Después de las visitas, nos fuimos a comer a la Masia Sagués, a 4 minutos de l’Espluga. Comimos genial, un menú degustación, en una glorieta al aire libre y con un parque genial para las niñas justo al lado. Después nos fuimos a descansar al camping y a coger fuerzas para visitar Prades Aventura por la tarde. Se trata de un parque de aventuras (a 1 minuto en coche desde el camping, podéis ir andando si lo preferís) con actividades perfectas para todas las edades: desde mini golf, juegos gigantes, tiro con arco, carros y quads, escalada… También podéis reserva a parte si quereis hacer paintball o actividades para más mayores y en grupo. En su web podéis ver toda la info. Las niñas quedaron encantadas y lo disfrutamos mucho.

 

Rebentaícos, pero con hambre, fuimos andando hasta el pueblo de Prades, para pasear por las calles, la mítica plaza (comprar magdalenas que me habíais recomendado todas en el forn montral para desayunar al día siguiente) y cenar en el restaurante la botiga. Os podéis imaginar que cuando llegamos al camping las niñas se quedaron dormidas en seguida 😉

Día 3:

Nos levantamos, desayunamos e hicimos el check out del camping Prades. Con la furgo a tope nos fuimos hasta l’ermita de l’abellera, una ermita preciosa en medio de la montaña de Prades. Allí Carlos, el responsable de la oficina de Turismo de Prades, nos la abrió para poder verla y explicarnos la historia de la ermita. Además pudimos disfrutar de unas vistas increíbles desde arriba. Esa mañana llovía, pero desde ahí se pueden hacer excursiones preciosas si pasas más días por la zona.

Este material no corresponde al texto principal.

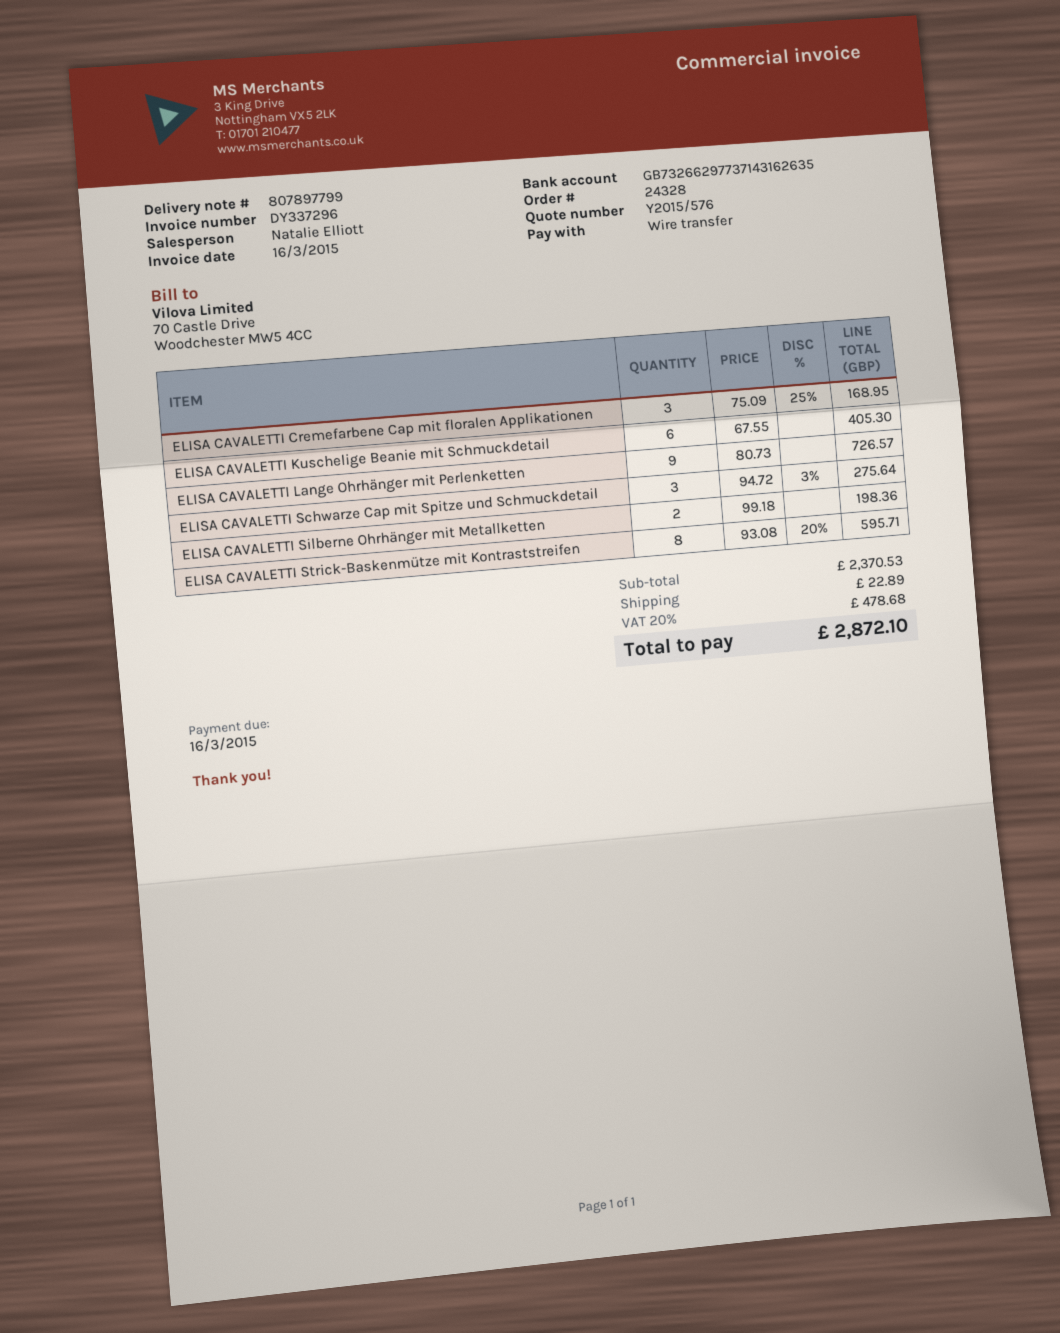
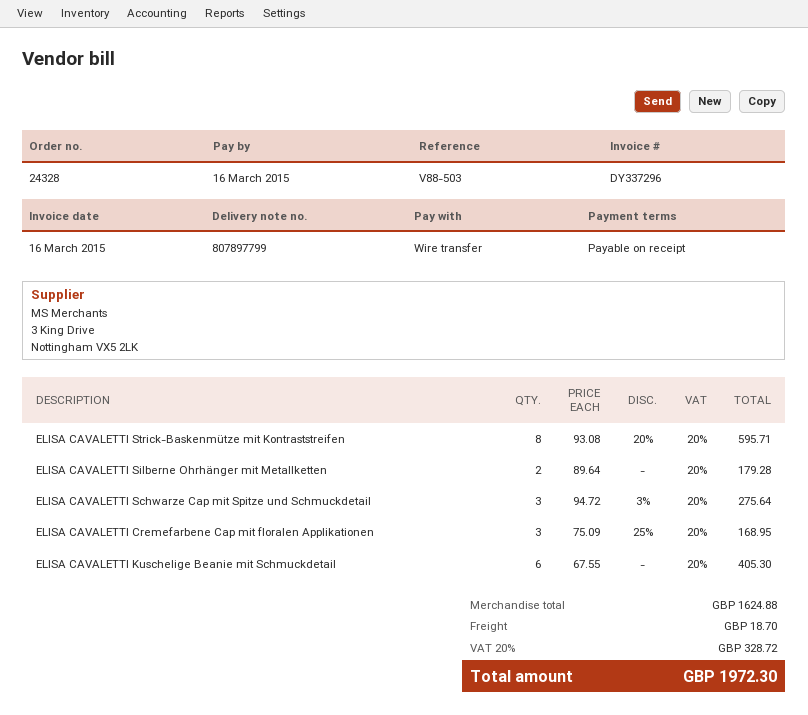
ELISA CAVALETTI Lange Ohrhänger mit Perlenketten: 9 x 80.73 = 726.57 -> none
ELISA CAVALETTI Silberne Ohrhänger mit Metallketten: 2 x 99.18 = 198.36 -> 2 x 89.64 = 179.28
subtotal: 2370.53 -> 1624.88
shipping: 22.89 -> 18.70
tax: 20% = 478.68 -> 20% = 328.72
total: 2872.10 -> 1972.30

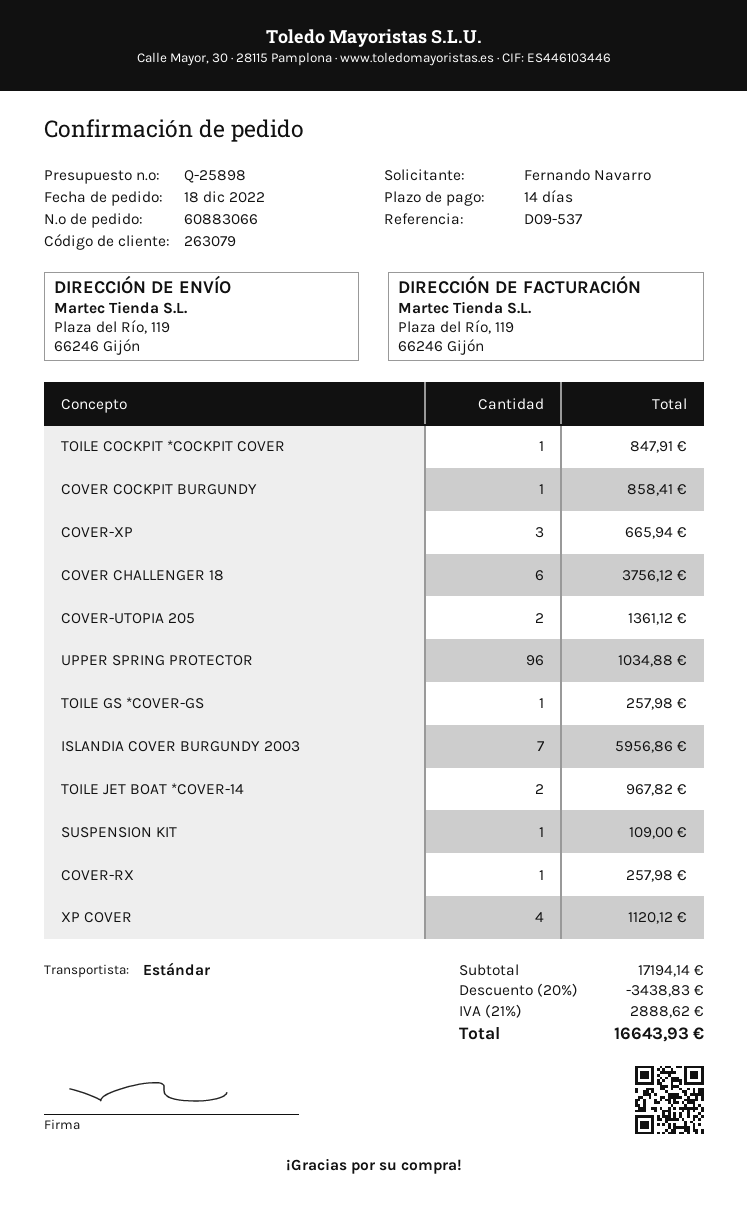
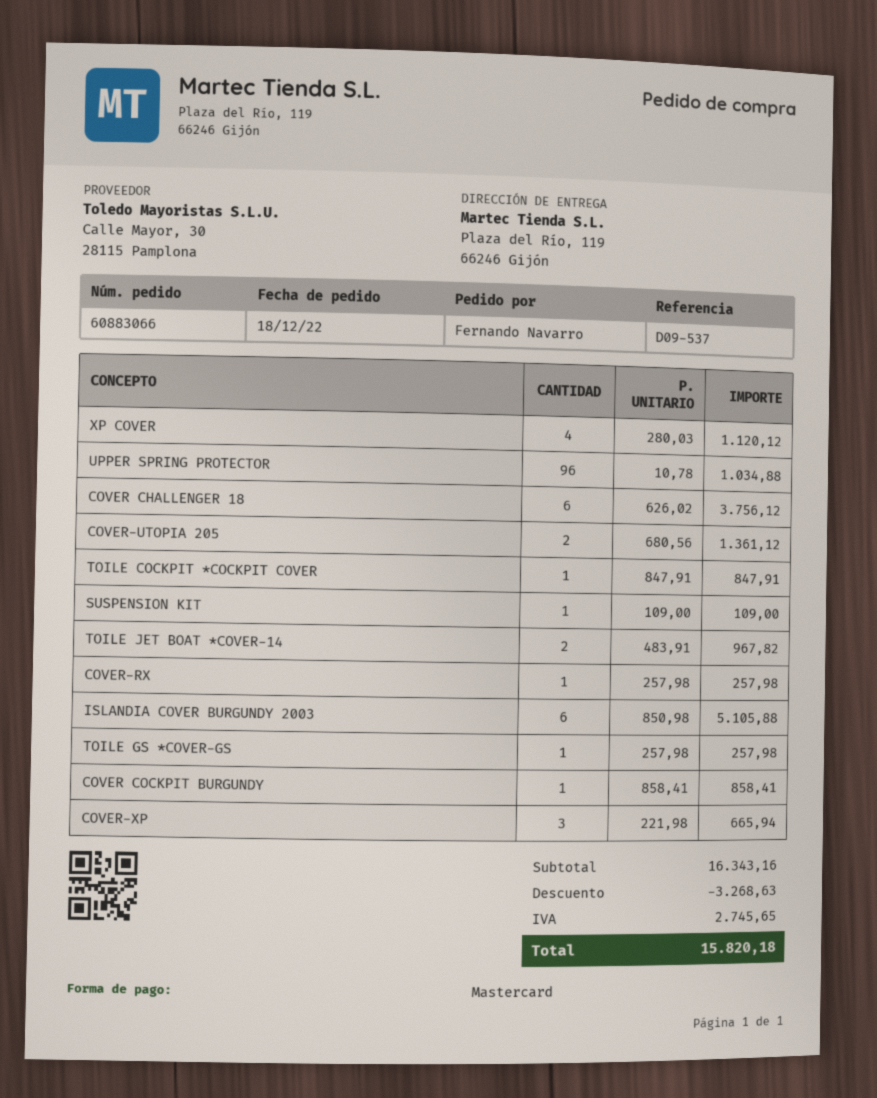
ISLANDIA COVER BURGUNDY 2003: 7 for 5956.86 -> 6 for 5105.88
subtotal: 17194.14 -> 16343.16
discount: 3438.83 -> 3268.63
tax: 2888.62 -> 2745.65
total: 16643.93 -> 15820.18

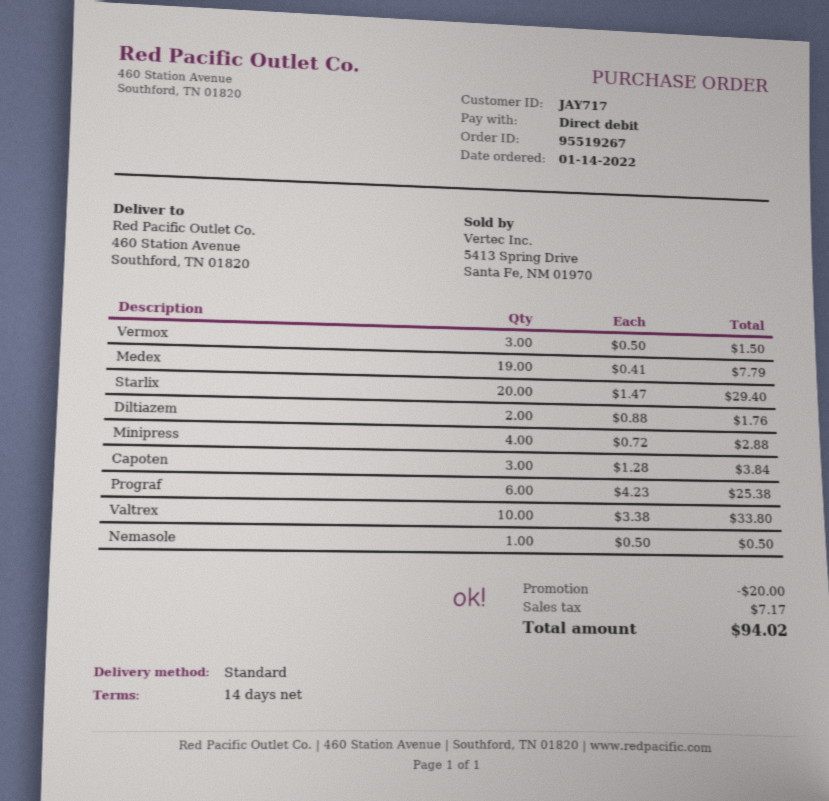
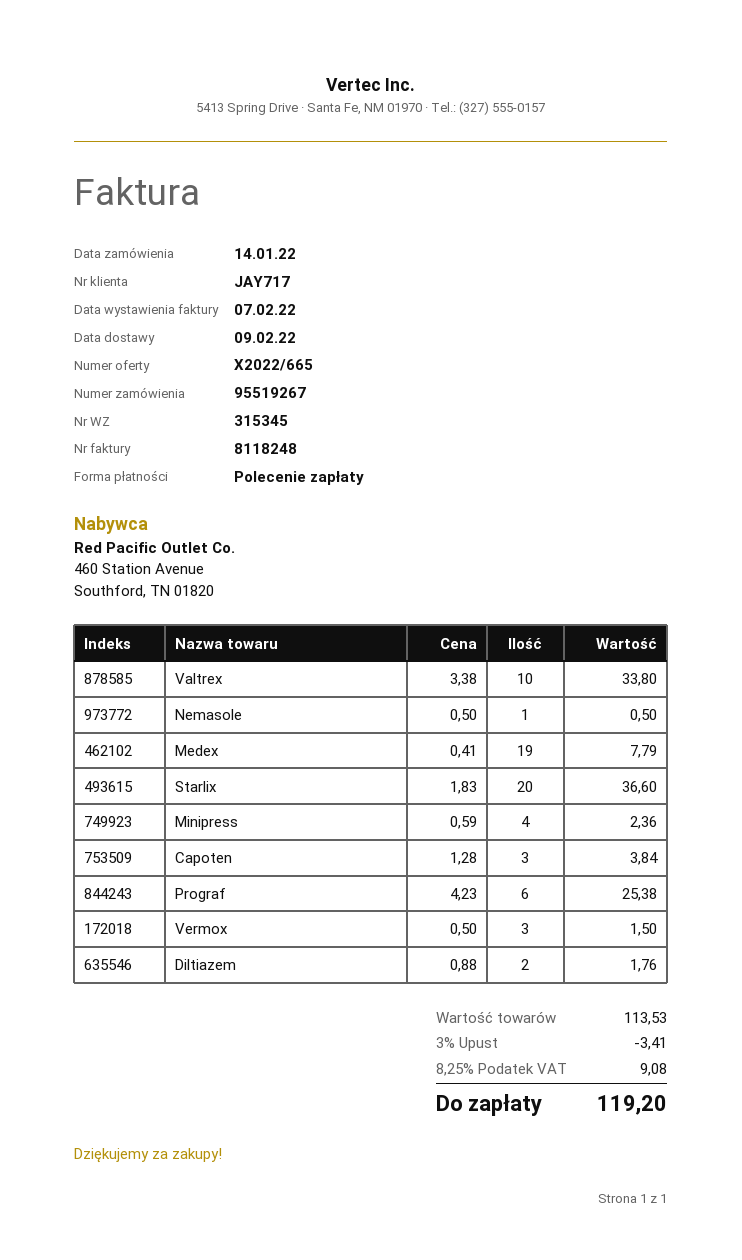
Starlix: 20 x 1.47 = 29.40 -> 20 x 1.83 = 36.60
Minipress: 4 x 0.72 = 2.88 -> 4 x 0.59 = 2.36
discount: 20.00 -> 3.41
tax: 7.17 -> 9.08
total: 94.02 -> 119.20

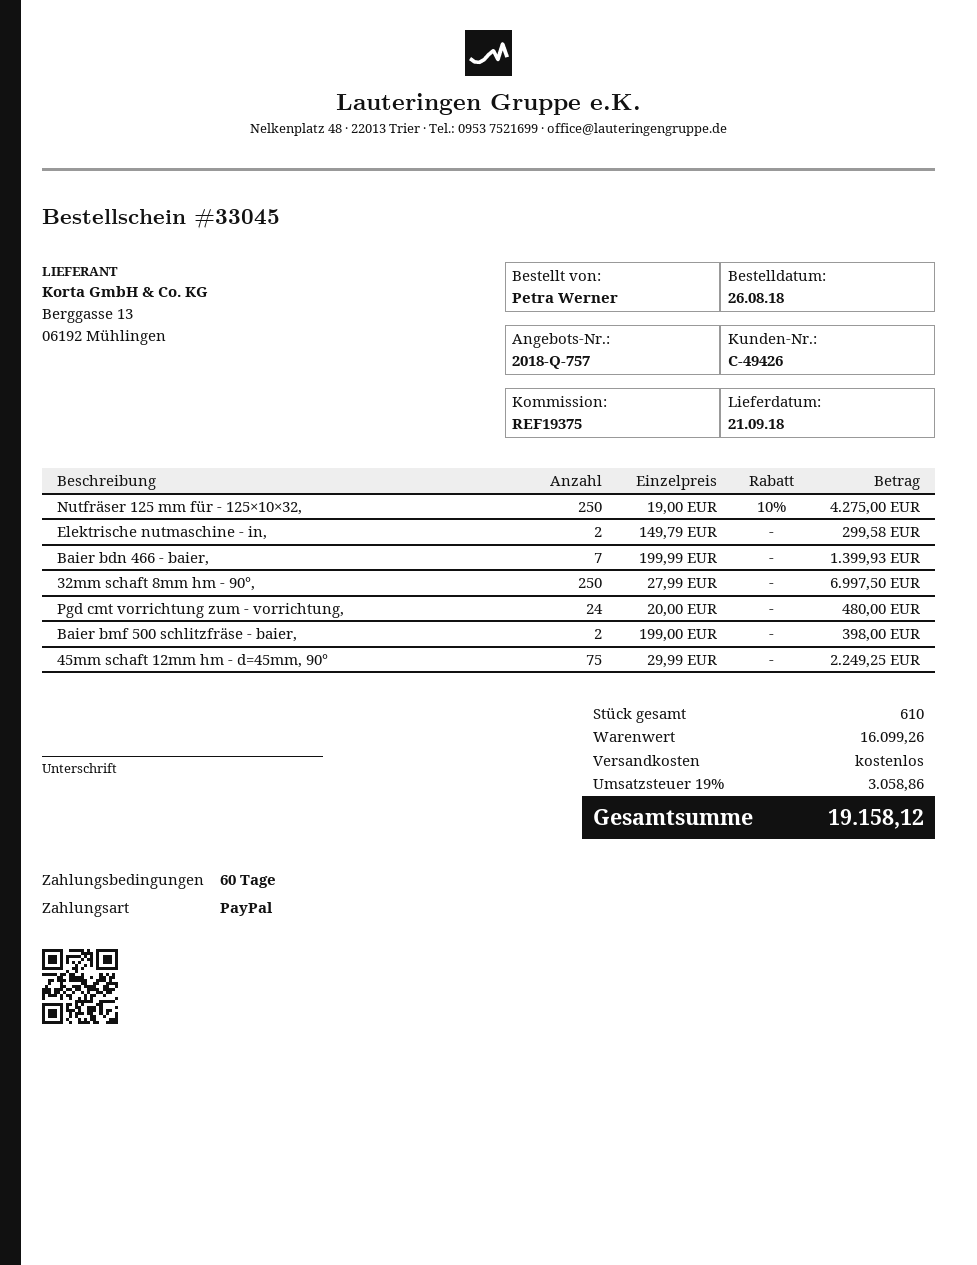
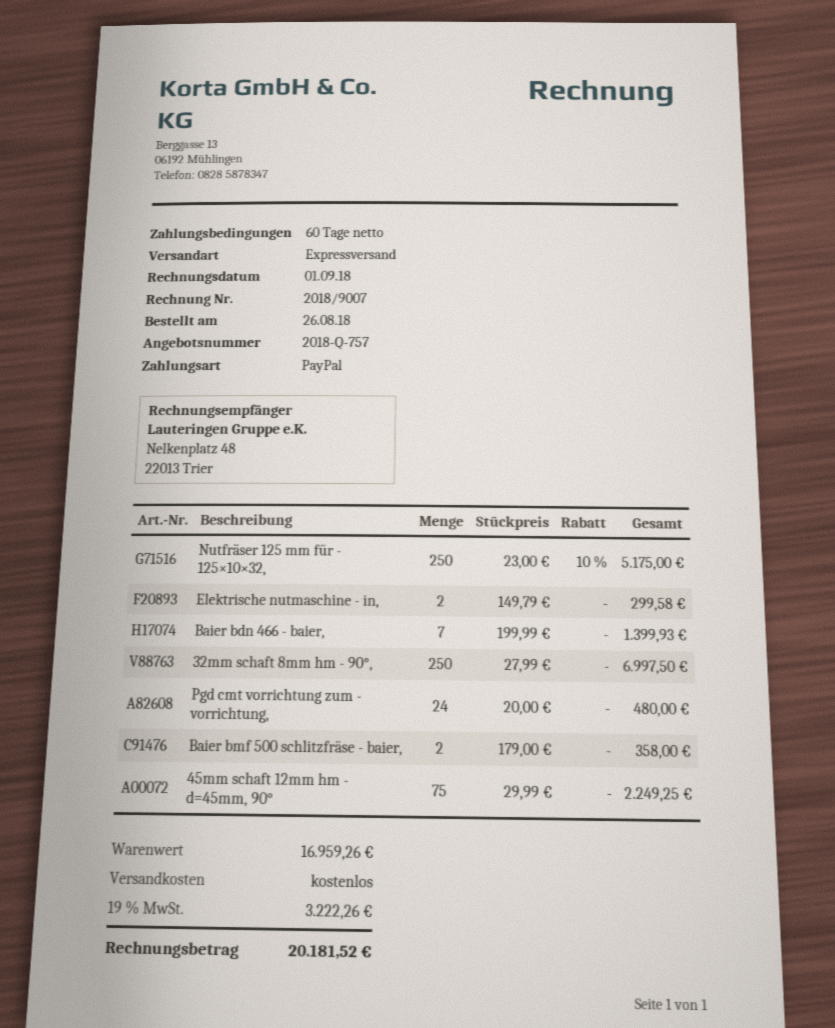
Nutfräser 125 mm für - 125×10×32,: 250 x 19.00 - 10% = 4275.00 -> 250 x 23.00 - 10% = 5175.00
Baier bmf 500 schlitzfräse - baier,: 2 x 199.00 = 398.00 -> 2 x 179.00 = 358.00
subtotal: 16099.26 -> 16959.26
tax: 19% = 3058.86 -> 19% = 3222.26
total: 19158.12 -> 20181.52

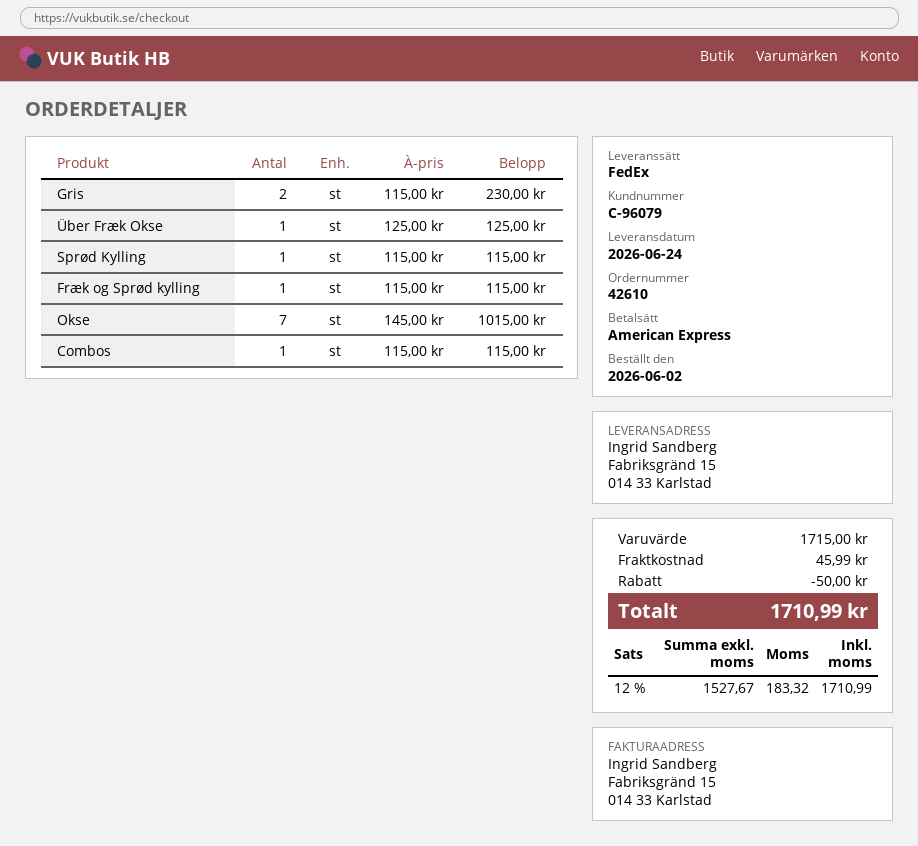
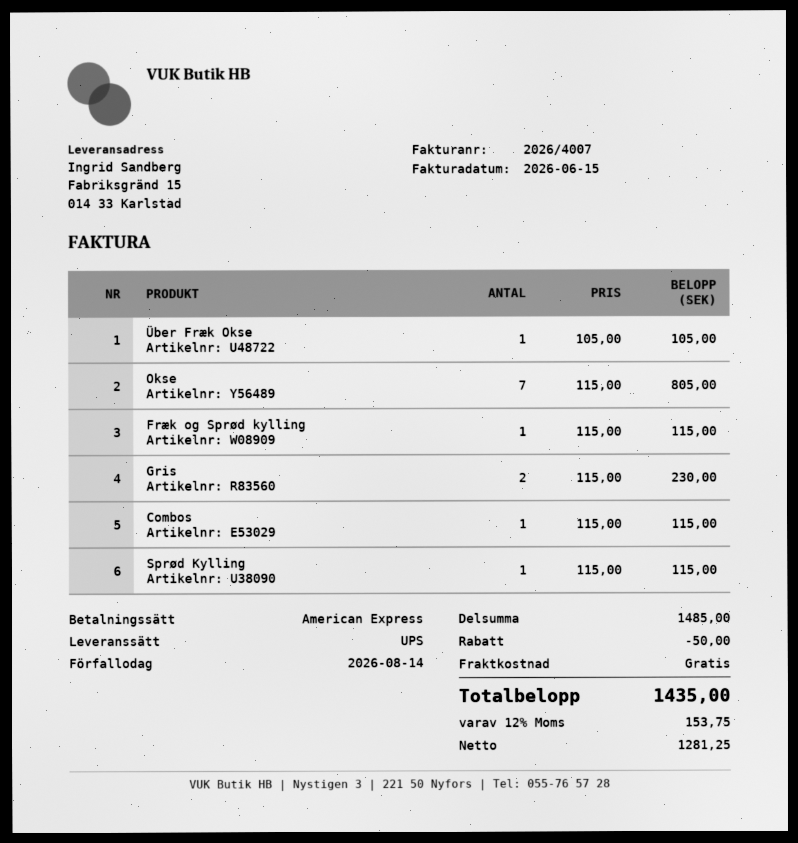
shipping method: FedEx -> UPS
Über Fræk Okse: 1 x 125.00 = 125.00 -> 1 x 105.00 = 105.00
Okse: 7 x 145.00 = 1015.00 -> 7 x 115.00 = 805.00
subtotal: 1715.00 -> 1485.00
shipping: 45.99 -> 0.00
net: 1527.67 -> 1281.25
tax: 12% = 183.32 -> 12% = 153.75
total: 1710.99 -> 1435.00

Nosotros nos subimos a la furgo y llegamos hasta Alcover. Allí visitamos el Museu d’Alcover, donde tuvimos la suerte de encontrarnos con Míriam, que nos hizo una visita increíble y súper preparada para peques. Tocaron, manipularon, buscaron e incluso crearon su propio fósil del tríasico. Para nosotros también fue súper interesante descubrir cómo fue posible que encontraran un fósil de un pez en medio de las montañas de Prades. Nuestro finde estaba a punto de terminar, pero antes de volver a casa, saliendo de Alcover, paramos en el restaurante Mas Rosich para comer y ahora sí, aprovechar la siesta de los peques para volver a casa. 

Fue un fin de semana increíble, ya veis que no paramos, y ¡la de cosas que nos dejamos por hacer! Prades es un sitio genial para visitar, para disfrutar de unas vacaciones en familia, así que si estáis buscando destinos de montaña y lleno de actividades para hacer con niños, aquí tenéis una súper propuesta. 

No puedo terminar el post sin antes agradecer a Turisme de Costa Daurada por hacer posible este viaje, por este planning tan personalizado que nos preparó y a todas las magníficas personas que nos encontramos durante el viaje y que nos trataron tan bien.